Por falta de antepassados, propriedade e nome o escravo não tem fala, voz
deliberativa, que o integre a memória coletiva. Desprovidos da verdadeira fala,
a dos adultos livres, o escravo apenas pronuncia palavras domésticas,
semelhante à das crianças e das mulheres, deslegitimado para fala em
tribunais e era-lhe vedada a autoridade paterna.
3
Segundo Movimento de Representações
Teorias que explicam e justificam estas representações
2.A - Teoria metafísica de predestinação divina
Três mitos fornecem argumentos para justificar a
desqualificação/degradação e a enfermidade dos escravos:
a. Mito Abê: predestinação. De essência platônica, distinguia duas vidas e
duas ordens: uma vida anterior de ordem invisível e causal na qual o
destino dos indivíduos e grupos era predeterminado. Sendo assim, a
escravidão segue aquele que foi predestinado e o acompanha para terra
dos mortos. A riqueza do escravo, não se baseava em um direito à
riqueza, e era apenas um instrumento e signo do senhor
b. Mito Odjukru: Confirma o argumento da vida dupla e acrescenta o da
desigualdade irredutível, inclusive na morte.

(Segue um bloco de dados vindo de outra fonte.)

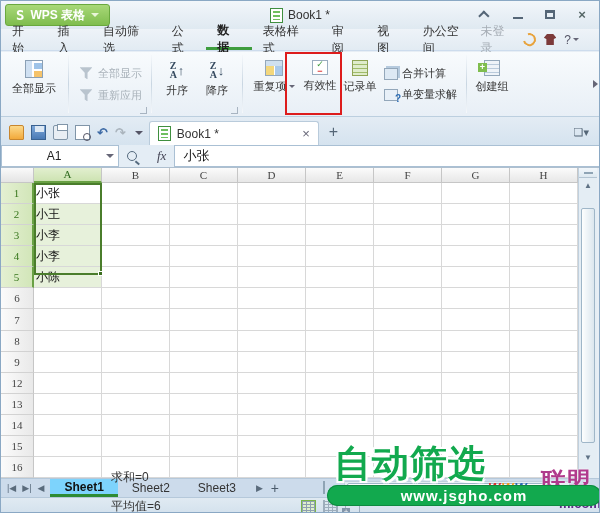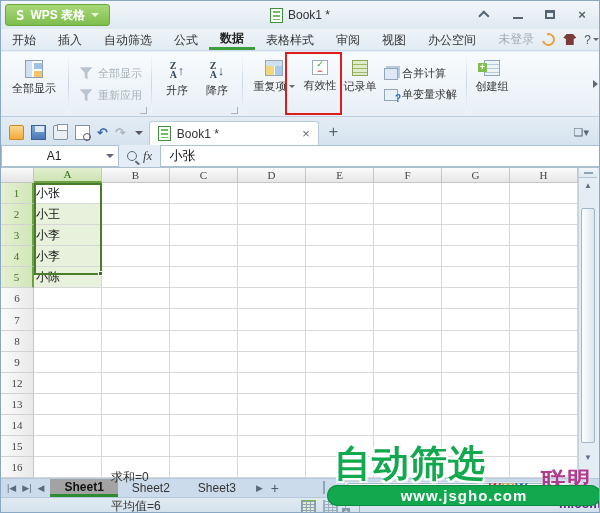"未登录" .menubar-right { padding-right: 0 -> 20px }
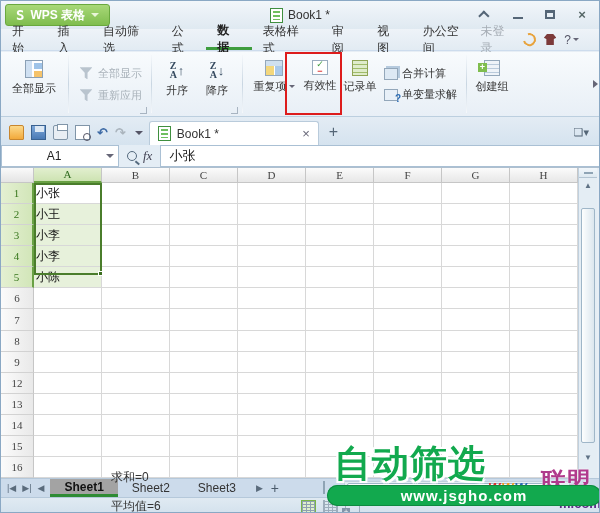"fx" .fx-zone { gap: 6px -> 20px }
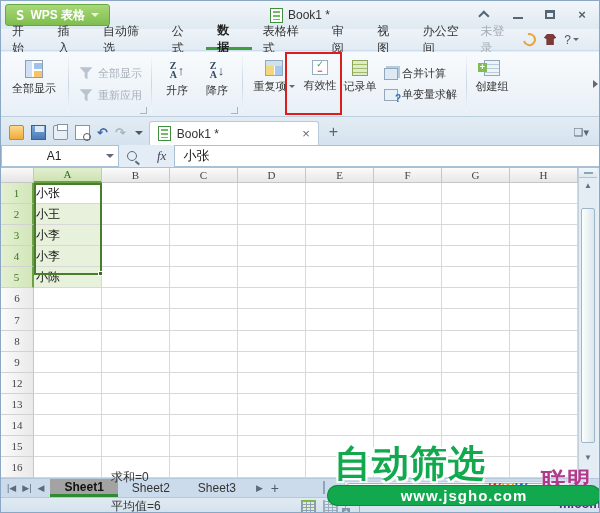"Sheet1" .sheet-tab.active { background: #a3a3a3 -> #7dd3fc }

c. Ratifica o argumento da vida dupla, assimila, por um lado, a
desqualificação, e, de outro lado, a morte do imolado a uma morte
expiatória.
4
Terceiro Movimento de Representações
A história do pós-escravidão como uma história regressiva das
sociedades e das culturas
Do ponto de vista da mentalidade escravista, o pós-abolição, que abriu ao
mesmo tempo a era da democracia moderna, a época da mistura biológica,
sociológica e moral, é um tempo de degradação das sociedades e das culturas.
Este tempo bastado viola a identidade do mundo, a unidade do homem, a
hierarquia tradicional das classes sociais.
O poeta guru Goré Bi Nangoné descreve as principais características dessa
sociedade
o Os descendentes de escravos são marcados por uma hereditariedade
psicológica e moral de conflitos/belicosa, de mentirosos e covardes.
o Na nova sociedade, eles ocupam a classe dominante tendo adquirido
conhecimento, riqueza e poder casar com as filhas dos senhores.
Finalmente, a nova sociedade aparece como uma sociedade patogênica,
todas as doenças são atribuídas a uma patologia indeterminada: doenças
culturais relacionadas à transgressão das proibições da religião africana,
doenças sociais derivadas da miscigenação, doenças da civilização
industrial, nascidas das novas relações de produção, dos novos modos
de vida e dos novos costumes.
Representações da escravidão e do tráfico de escravos são dados da
ideologia que os atores sociais em competição com os descendentes de
escravos usam como armas simbólicas – desacreditar e desestabilizar seus
rivais.
Sociedades africanas de tipo de linhagem, ao descrever a escravidão e o
tráfico como degradação, em representar a degradação como doença dos
escravos, como perigos de muitas maneiras, conferiram conteúdo
psicossociológico à história: mas explicando e justificando estes fatos de
representação por uma construção não científica.
Nesta ideologia, os descendentes de homens livres encontram, erroneamente,
um recurso político no combate a democracia.